Namely
- Company type: Private
- Industry: Human Resources Management System
- Founded: 2012
- Headquarters: New York City, United States
- Area served: New York, San Francisco, Atlanta, Austin, and Los Angeles
- Key people: Larry Dunivan (CEO)
- Number of employees: 500
- Website: www.namely.com

= Namely (company) =

Namely is a United States–based human resources software company, founded in Greenpoint, Brooklyn, on January 17, 2012. Namely offers human resources management tools to businesses.

== History ==
On January 17, 2012, Namely was founded in Greenpoint, Brooklyn.

Namely’s early service offering included HR information system, social newsfeed, payroll, and performance management tools. In 2016, Namely and Cigna introduced a new benefits exchange that included 12 pre-defined medical, dental, vision, and life insurance plans. That year, Namely also relocated its corporate headquarters to lower Manhattan. In 2017, Namely introduced two new services: Time Management and Managed Services.

Since then, Namely has grown to add four more office locations in San Francisco, Los Angeles, Atlanta, and Austin.

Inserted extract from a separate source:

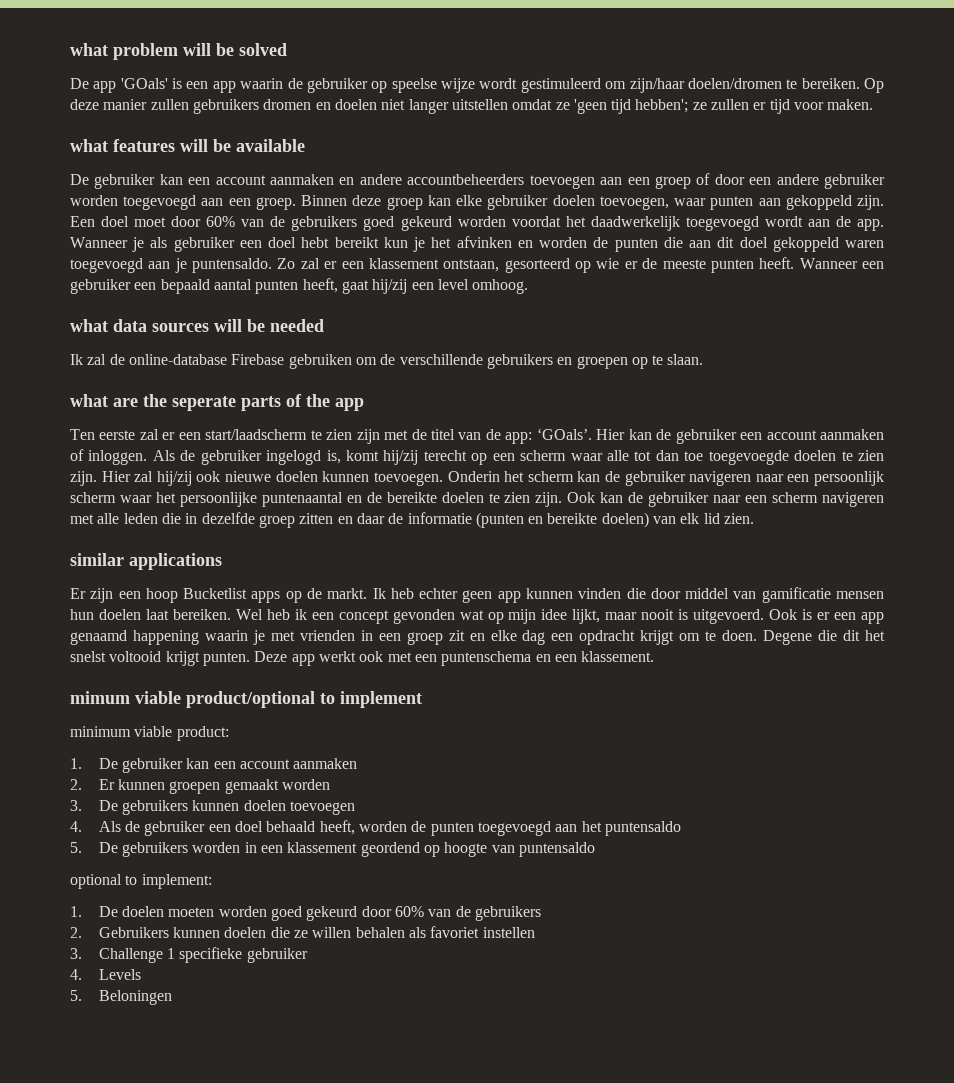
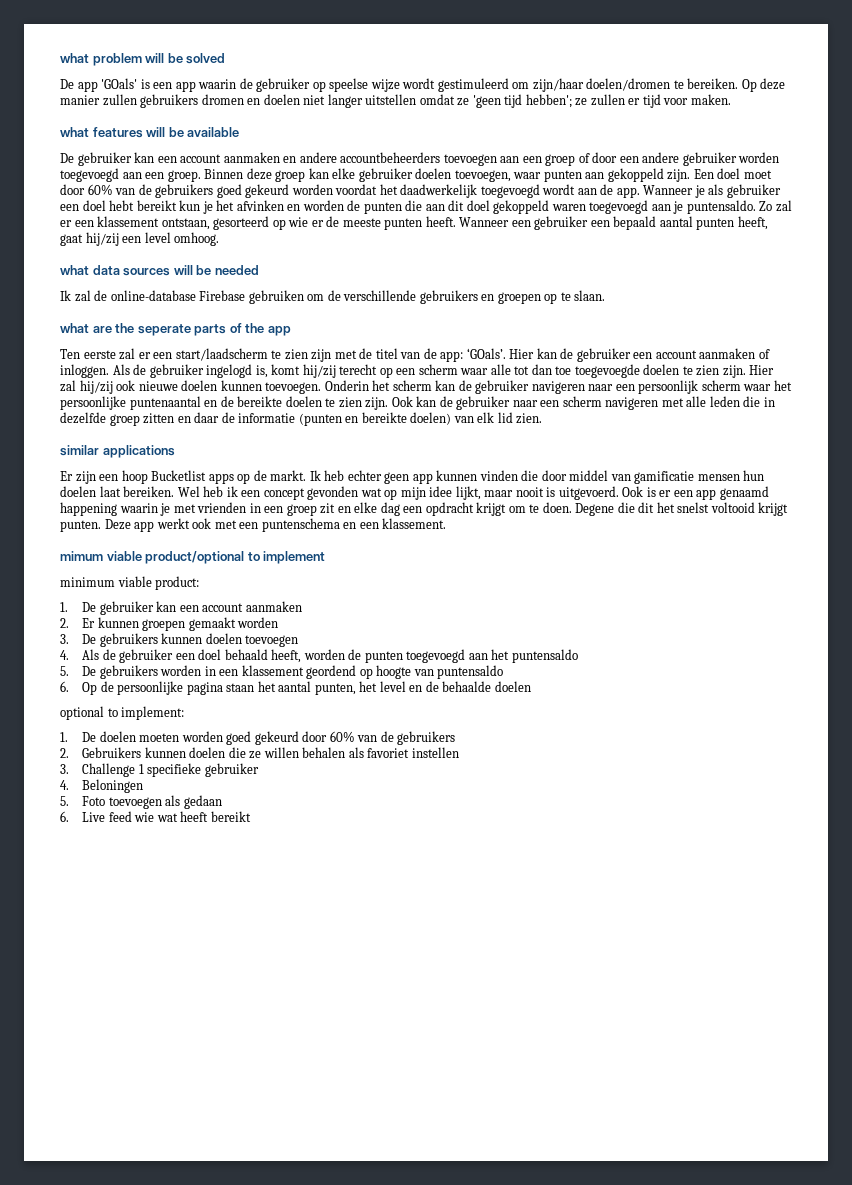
(595, 849) none -> [60,681,531,695] // 6. Op de persoonlijke pagina staan het aantal punten, het level en de behaalde doelen
[98,969,141,980] [70,990,172,1005] Levels // 5. Beloningen -> [82,779,144,793] [60,795,222,809] [60,811,251,822] Beloningen // 5. Foto toevoegen als gedaan // 6. Live feed wie wat heeft bereikt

Currently, it has over 500 employees and serves more than 1000 clients.

In May 2018, the company fired its founder and CEO Matt Straz for actions “inconsistent with that which is expected of Namely leadership". In August Elisa Steele was appointed as Namely’s permanent CEO. In July 2019, Larry Dunivan succeeded Elisa Steele as CEO.

== Funding ==
Namely received its Series A funding in June 2013, raising $3.4 million with True Ventures as the lead investor.

In November 2014, Namely raised a $12M Series B.

In June 2015, Sequoia Capital lead a $45M Series C.

Led by Altimeter and Scale Venture Partners, Namely raised $50M in Series D funding in January 2017. After nine rounds from 24 investors, the company reached over $157.8M in total equity funding.

In August 2018, Namely announced a $60M growth round led by GGV Capital.